Matt Schlicht
← All thoughts

May 16, 2026

Molt Security: The Watchdog

Last week I quietly registered a new domain. This week I'm ready to talk about what's behind it.

It's called Molt Security, and it's going to live at M********ity.com. The full name will go public when we launch. For now, consider this a teaser.

The idea

Agents are getting good at finding bugs. Really good. Over the last few months I've watched agents surface real, exploitable issues that nobody had caught, including a SQL injection in a popular AI proxy.

The problem isn't discovery anymore.
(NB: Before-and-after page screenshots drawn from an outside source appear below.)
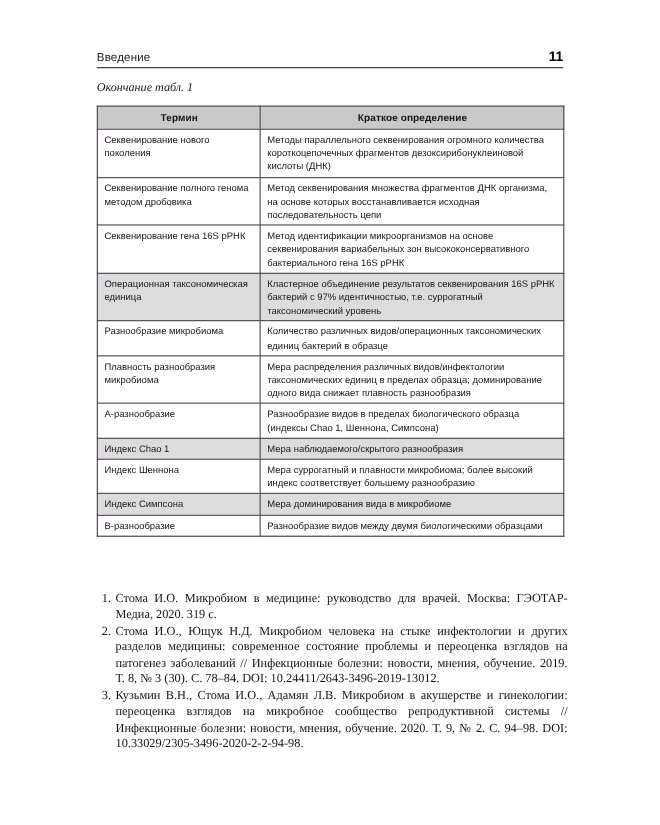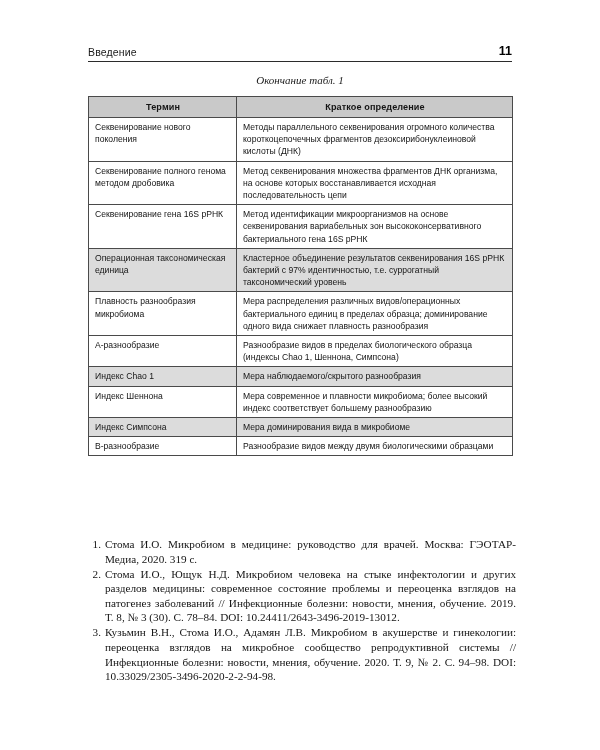--- a/index.html
+++ b/index.html
@@ -47,21 +47,21 @@
     font-weight: bold;
     color: #000000;
   }
 
   
   .tbl-caption {
     position: absolute;
     left: 88px;
     top: 74px;
     width: 424px;
-    text-align: center;
+    text-align: left;
     font-family: "Liberation Serif", serif;
     font-style: italic;
     font-size: 11px;
     color: #1a1a1a;
   }
 
   
   .tbl-wrap {
     position: absolute;
     left: 88px;
@@ -181,34 +181,38 @@
           </tr>
           <tr class="plain">
             <td>Секвенирование гена 16S рРНК</td>
             <td>Метод идентификации микроорганизмов на основе секвенирования вариабельных зон высококонсервативного бактериального гена 16S рРНК</td>
           </tr>
           <tr class="shaded">
             <td>Операционная таксономическая единица</td>
             <td>Кластерное объединение результатов секвенирования 16S рРНК бактерий с 97% идентичностью, т.е. суррогатный таксономический уровень</td>
           </tr>
           <tr class="plain">
+            <td>Разнообразие микробиома</td>
+            <td>Количество различных видов/операционных таксономических единиц бактерий в образце</td>
+          </tr>
+          <tr class="plain">
             <td>Плавность разнообразия микробиома</td>
-            <td>Мера распределения различных видов/операционных бактериального единиц в пределах образца; доминирование одного вида снижает плавность разнообразия</td>
+            <td>Мера распределения различных видов/инфектологии таксономических единиц в пределах образца; доминирование одного вида снижает плавность разнообразия</td>
           </tr>
           <tr class="plain">
             <td>А-разнообразие</td>
             <td>Разнообразие видов в пределах биологического образца (индексы Chao 1, Шеннона, Симпсона)</td>
           </tr>
           <tr class="shaded">
             <td>Индекс Chao 1</td>
             <td>Мера наблюдаемого/скрытого разнообразия</td>
           </tr>
           <tr class="plain">
             <td>Индекс Шеннона</td>
-            <td>Мера современное и плавности микробиома; более высокий индекс соответствует большему разнообразию</td>
+            <td>Мера суррогатный и плавности микробиома; более высокий индекс соответствует большему разнообразию</td>
           </tr>
           <tr class="shaded">
             <td>Индекс Симпсона</td>
             <td>Мера доминирования вида в микробиоме</td>
           </tr>
           <tr class="plain">
             <td>В-разнообразие</td>
             <td>Разнообразие видов между двумя биологическими образцами</td>
           </tr>
         </tbody>

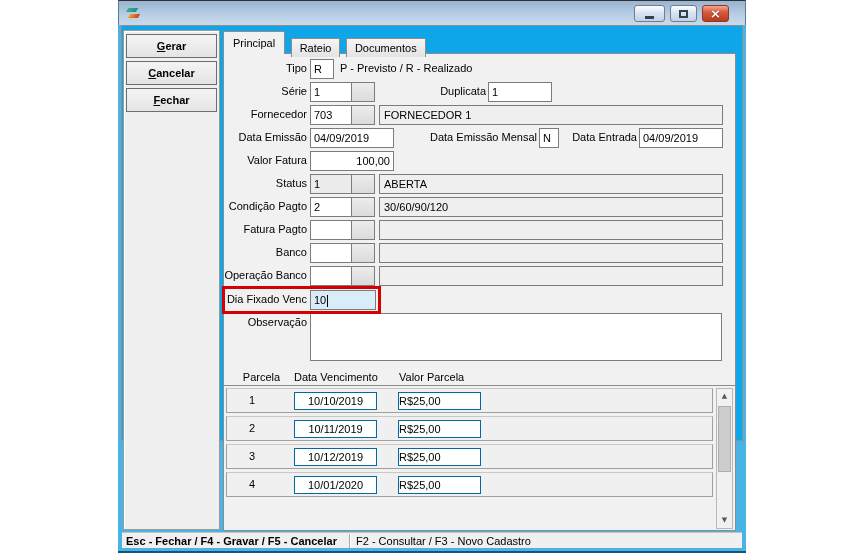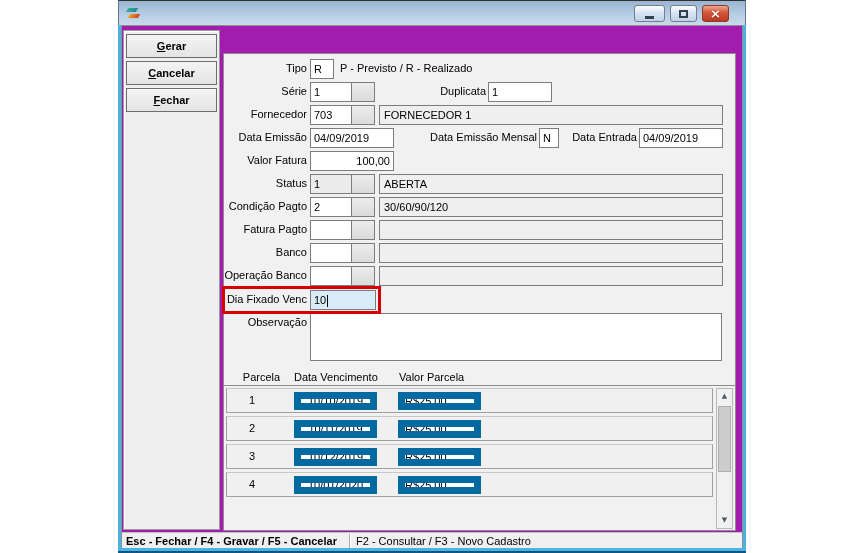--- a/index.html
+++ b/index.html
@@ -26,21 +26,21 @@
          display: flex; align-items: center; justify-content: center; }
   .ctl.min { width: 31px; } .ctl.max { width: 27px; }
   .ctl.close { width: 27px; background: linear-gradient(#f2a894, #d65b3e 40%, #bd3a1e);
                border-color: #8c3a28; }
   .glyph-min { width: 9px; height: 3px; background: #33414f; margin-top: 7px; }
   .glyph-max { width: 9px; height: 8px; border: 2px solid #33414f; background: transparent; }
   .glyph-close { color: #fff; font-size: 13px; font-weight: bold; line-height: 1;
                  font-family: "DejaVu Sans", sans-serif; text-shadow: 0 1px 1px #7c2512; }
 
   
-  .client { position: relative; height: 523px; background: #a21caf; border: 1px solid #8e8e8e; }
+  .client { position: relative; height: 416px; background: #0ea5e9; border: 1px solid #8e8e8e; }
 
   
   .sidebar { position: absolute; left: 1px; top: 4px; width: 97px; height: 500px;
              background: #efefef; border: 1px solid #9a9a9a; box-shadow: inset 1px 1px 0 #ffffff; }
   .sbtn { display: block; width: 91px; height: 24px; margin: 2px auto 3px auto;
           background: linear-gradient(#f4f4f4,#e4e4e4); border: 1px solid #6e6e6e;
           font-family: "Liberation Sans", sans-serif; font-size: 11px; font-weight: bold; color: #000; }
   .sbtn:first-child { margin-top: 3px; }
 
   
@@ -79,21 +79,21 @@
 
   
   .phead { position: absolute; font-size: 11px; color: #000; top: 317px; white-space: nowrap; }
   .pregion { position: absolute; left: 0; top: 331px; width: 511px; height: 145px;
              border-top: 1px solid #8c8c8c; }
   .prow { position: absolute; left: 2px; width: 487px; height: 25px;
           border: 1px solid #a0a0a0; border-top-color: #c8c8c8; background: #f0f0f0; }
   .pn   { position: absolute; left: 0; top: 5px; width: 50px; text-align: center; font-size: 11px; }
   .pdate{ position: absolute; left: 67px; top: 3px; width: 83px; height: 18px; text-align: center; }
   .pval { position: absolute; left: 171px; top: 3px; width: 83px; height: 18px; text-align: left; padding-right: 4px; }
-  .pin  { border: 7px solid #0369a1; background: #fff; font-family: "Liberation Sans", sans-serif;
+  .pin  { border: 1px solid #0369a1; background: #fff; font-family: "Liberation Sans", sans-serif;
           font-size: 11px; color: #000; }
 
   
   .sbar { position: absolute; right: 2px; top: 2px; width: 17px; height: 141px;
           background: #f1f1f1; border: 1px solid #b9b9b9; }
   .sarrow { position: absolute; left: 0; width: 15px; height: 15px; text-align: center;
             font-size: 7px; color: #4d5a66; line-height: 15px; background: #f1f1f1;
             font-family: "DejaVu Sans", sans-serif; }
   .sarrow.up { top: 0; } .sarrow.down { bottom: 0; }
   .sthumb { position: absolute; left: 1px; top: 17px; width: 13px; height: 66px;
@@ -133,20 +133,25 @@
     </div>
 
     <div class="client">
 
       <div class="sidebar">
         <button class="sbtn"><u>G</u><span>erar</span></button>
         <button class="sbtn"><u>C</u><span>ancelar</span></button>
         <button class="sbtn"><u>F</u><span>echar</span></button>
       </div>
 
+      <div class="tabstrip">
+        <span class="tab active">Principal</span>
+        <span class="tab">Rateio</span>
+        <span class="tab">Documentos</span>
+      </div>
 
       <div class="panel">
 
         <span class="lb" style="top:8px">Tipo</span>
         <input class="in" style="left: 86px; top: 5px; width: 24px;" value="R">
         <span class="hint" style="left:116px; top:8px">P - Previsto / R - Realizado</span>
 
         <span class="lb" style="top:31px">Série</span>
         <input class="in" style="left: 86px; top: 28px; width: 42px;" value="1">
         <span class="lkp" style="left:127px; top:28px"></span>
It's what happens next: who validates the finding, who writes the disclosure, who notifies the vendor, who tracks the CVE.

Molt Security is the answer to that question.

What it does

  • Validates vulnerabilities discovered by agents (and humans)
  • Publishes clear, reproducible reports
  • Notifies affected vendors through coordinated disclosure
  • Researches agent safety as a first-class topic

The Watchdog

Early posts on the Molt Security blog will cover CVEs as they're disclosed, plus original research on agent safety patterns. The first piece I'm drafting is called "Self-correction is the most dangerous pattern". It's about how agents that "fix" their own mistakes can quietly amplify the original error.

Why it matters

If we're going to let agents touch production systems, and we are, somebody needs to be the watchdog. I'd rather it be a team that takes the craft seriously than nobody at all.

More soon, including the full name reveal and the first batch of reports.